[[ Supplied material, beginning ]]

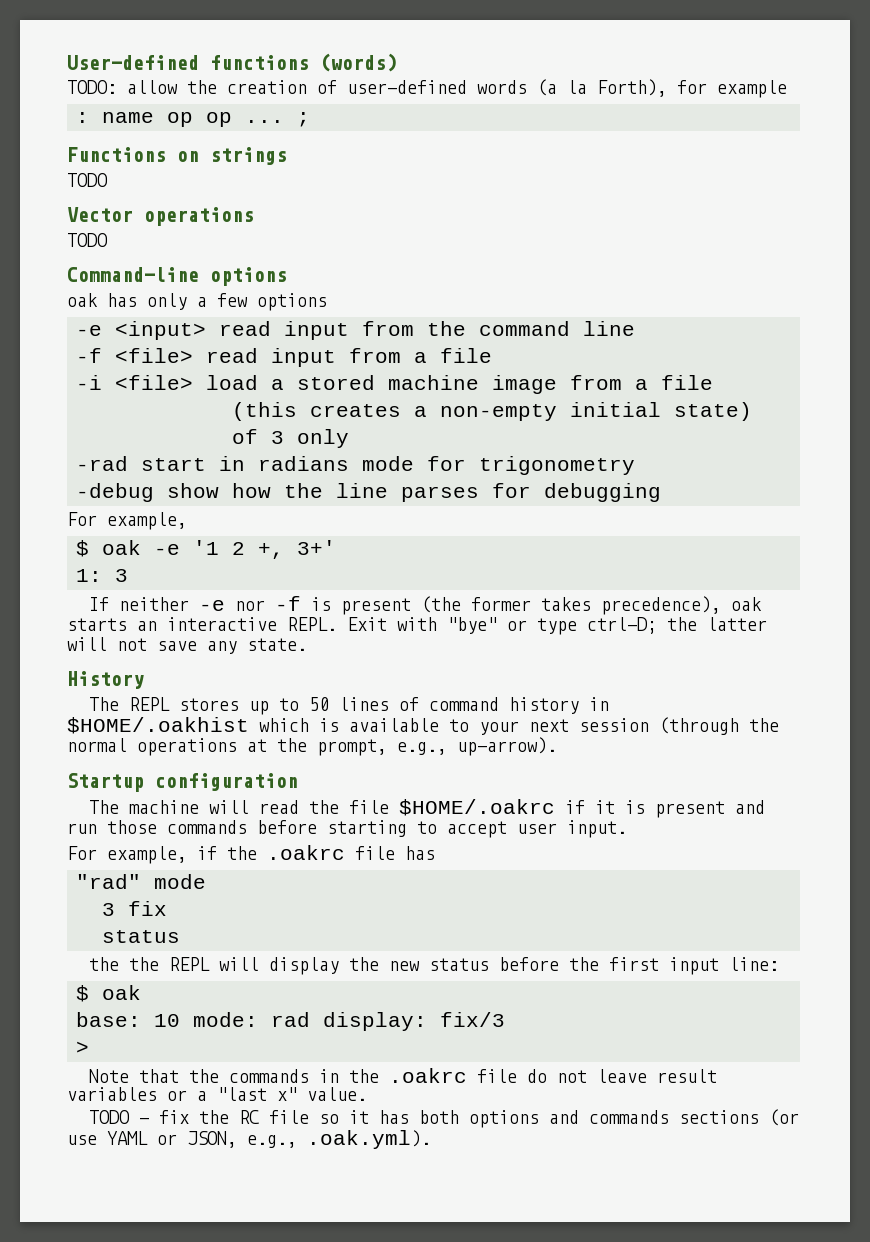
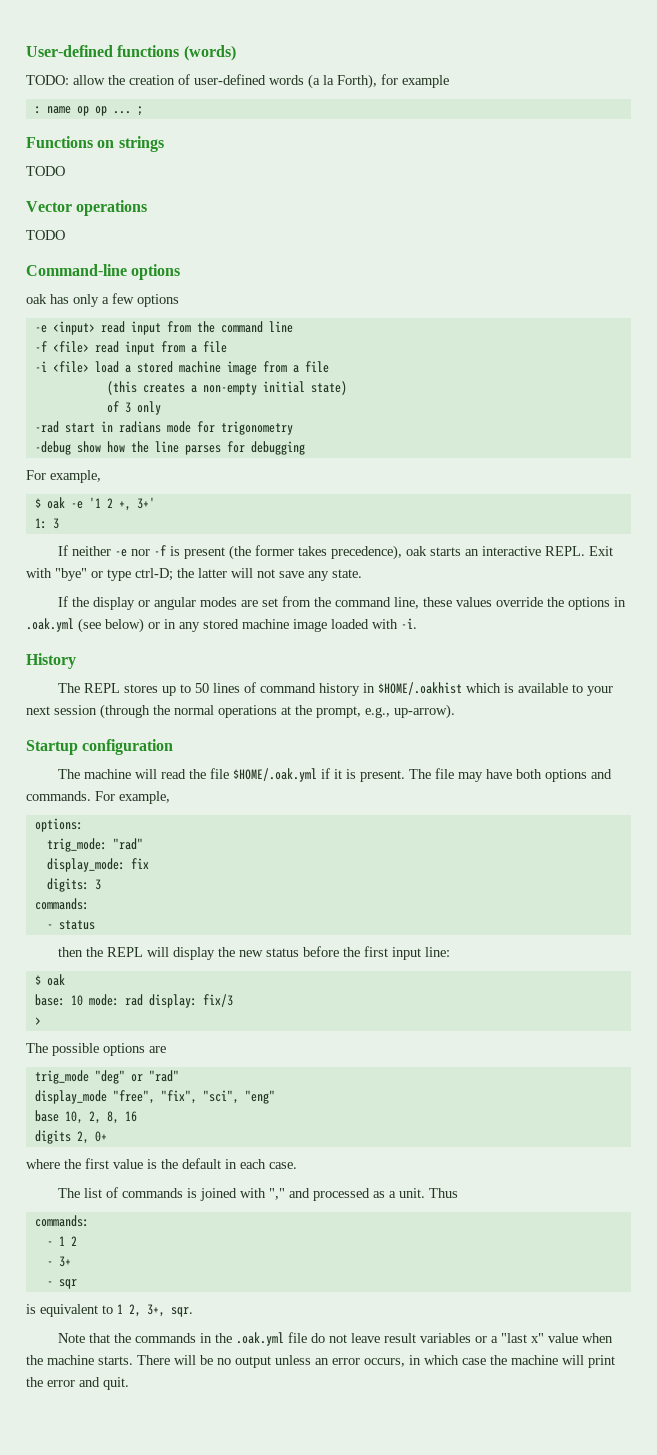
(307, 644) none -> [57,596,626,610] [26,618,417,633] // If the display or angular modes are set from the command line, these values override the options in .oak.yml (see below) or in any stored machine image loaded with -i.
[398,799,555,816] $HOME/.oakrc -> [232,768,317,782] $HOME/.oak.yml
[654,800,765,818] [67,820,627,838] [67,845,435,864] [76,874,206,889] [102,903,115,916] present and run those commands before starting to accept user input. // For example, if the .oakrc file has // "rad" mode // 3 -> [359,768,612,782] [26,791,170,804] [34,818,83,832] [46,838,143,852] [46,858,125,872] present. The file may have both options and commands. For example, // options: // trig_mode: "rad" // display_mode:
(167, 908) none -> [46,878,101,892] [34,898,89,910] [46,924,53,929] digits: 3 // commands: // -
[88,957,119,971] the -> [57,947,83,957] then
(89, 1047) none -> [26,1043,166,1056] [34,1070,179,1084] [34,1090,275,1104] [34,1110,137,1124] [34,1130,107,1144] [26,1158,297,1169] [57,1187,458,1201] [34,1215,89,1227] [46,1236,77,1246] [46,1256,71,1267] [46,1279,77,1289] [26,1304,193,1317] // The possible options are // trig_mode "deg" or "rad" // display_mode "free", "fix", "sci", "eng" // base 10, 2, 8, 16 // digits 2, 0+ // where the first value is the default in each case. // The list of commands is joined with "," and processed as a unit. Thus // commands: // - 1 2 // - 3+ // - sqr // is equivalent to 1 2, 3+, sqr.
[388,1068,467,1083] .oakrc -> [235,1332,284,1346] .oak.yml
[307,1087,367,1101] [88,1109,799,1128] [67,1130,431,1149] value. // TODO - fix the RC file so it has both options and commands sections (or use YAML or JSON, e.g., .oak.yml). -> [547,1333,613,1343] [26,1355,615,1368] [26,1377,129,1390] value when the machine starts. There will be no output unless an error occurs, in which case the machine will print the error and quit.

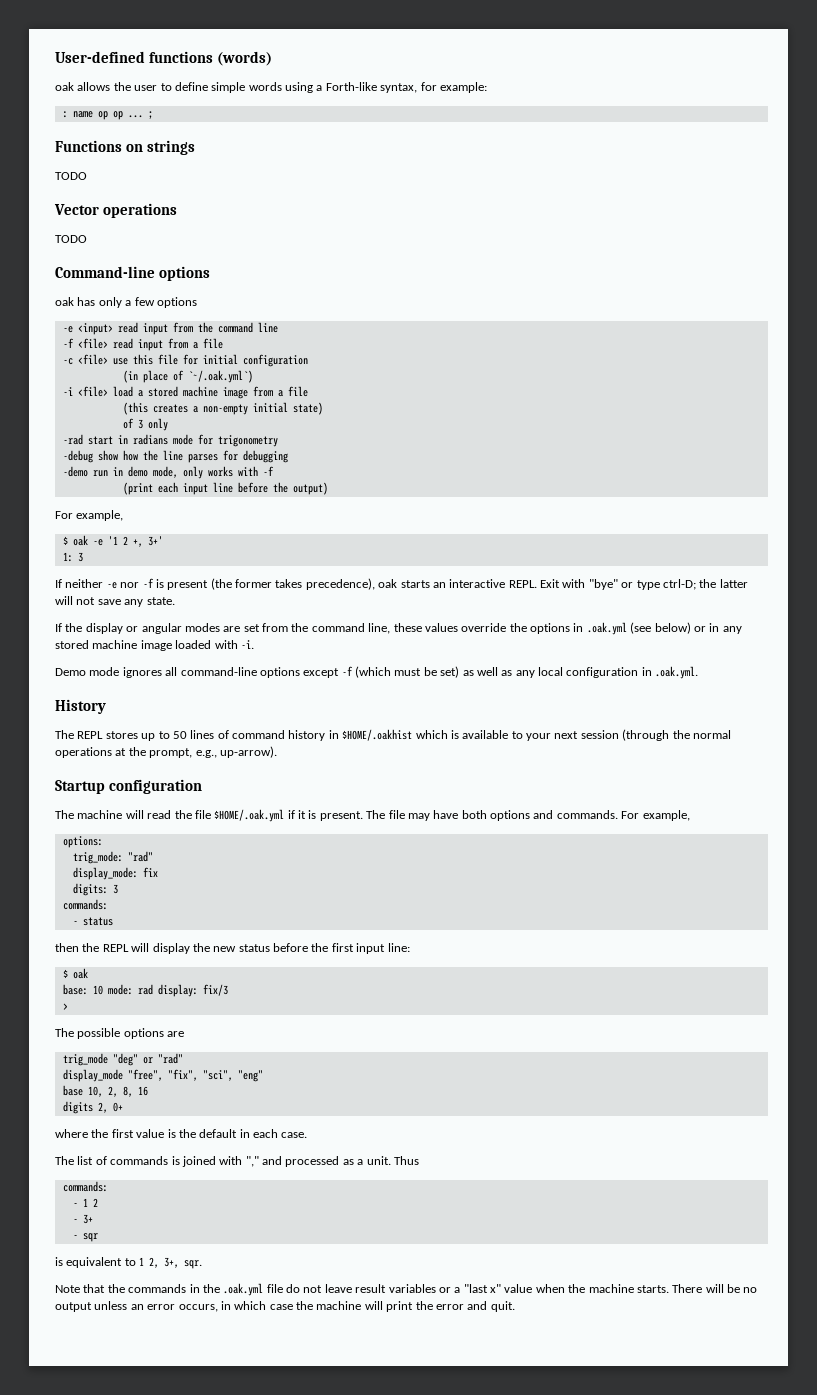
[26,74,449,89] TODO: allow the creation of user-defined words (a la Forth), for example -> [55,82,487,93] oak allows the user to define simple words using a Forth-like syntax, for example:
(227, 347) none -> [62,354,308,367] [122,370,253,383] // -c <file> use this file for initial configuration // (in place of `~/.oak.yml`)
(305, 448) none -> [62,466,274,479] [122,482,328,495] // -demo run in demo mode, only works with -f // (print each input line before the output)
(417, 623) none -> [55,666,699,679] // Demo mode ignores all command-line options except -f (which must be set) as well as any local configuration in .oak.yml.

[[ Supplied material, end ]]

▸ **Your assignment**:
Give back every record above exactly as written, skipping each picture.

▸ **Exercise response**:
(307, 644) none -> [57,596,626,610] [26,618,417,633] // If the display or angular modes are set from the command line, these values override the options in .oak.yml (see below) or in any stored machine image loaded with -i.
[398,799,555,816] $HOME/.oakrc -> [232,768,317,782] $HOME/.oak.yml
[654,800,765,818] [67,820,627,838] [67,845,435,864] [76,874,206,889] [102,903,115,916] present and run those commands before starting to accept user input. // For example, if the .oakrc file has // "rad" mode // 3 -> [359,768,612,782] [26,791,170,804] [34,818,83,832] [46,838,143,852] [46,858,125,872] present. The file may have both options and commands. For example, // options: // trig_mode: "rad" // display_mode:
(167, 908) none -> [46,878,101,892] [34,898,89,910] [46,924,53,929] digits: 3 // commands: // -
[88,957,119,971] the -> [57,947,83,957] then
(89, 1047) none -> [26,1043,166,1056] [34,1070,179,1084] [34,1090,275,1104] [34,1110,137,1124] [34,1130,107,1144] [26,1158,297,1169] [57,1187,458,1201] [34,1215,89,1227] [46,1236,77,1246] [46,1256,71,1267] [46,1279,77,1289] [26,1304,193,1317] // The possible options are // trig_mode "deg" or "rad" // display_mode "free", "fix", "sci", "eng" // base 10, 2, 8, 16 // digits 2, 0+ // where the first value is the default in each case. // The list of commands is joined with "," and processed as a unit. Thus // commands: // - 1 2 // - 3+ // - sqr // is equivalent to 1 2, 3+, sqr.
[388,1068,467,1083] .oakrc -> [235,1332,284,1346] .oak.yml
[307,1087,367,1101] [88,1109,799,1128] [67,1130,431,1149] value. // TODO - fix the RC file so it has both options and commands sections (or use YAML or JSON, e.g., .oak.yml). -> [547,1333,613,1343] [26,1355,615,1368] [26,1377,129,1390] value when the machine starts. There will be no output unless an error occurs, in which case the machine will print the error and quit.

[26,74,449,89] TODO: allow the creation of user-defined words (a la Forth), for example -> [55,82,487,93] oak allows the user to define simple words using a Forth-like syntax, for example:
(227, 347) none -> [62,354,308,367] [122,370,253,383] // -c <file> use this file for initial configuration // (in place of `~/.oak.yml`)
(305, 448) none -> [62,466,274,479] [122,482,328,495] // -demo run in demo mode, only works with -f // (print each input line before the output)
(417, 623) none -> [55,666,699,679] // Demo mode ignores all command-line options except -f (which must be set) as well as any local configuration in .oak.yml.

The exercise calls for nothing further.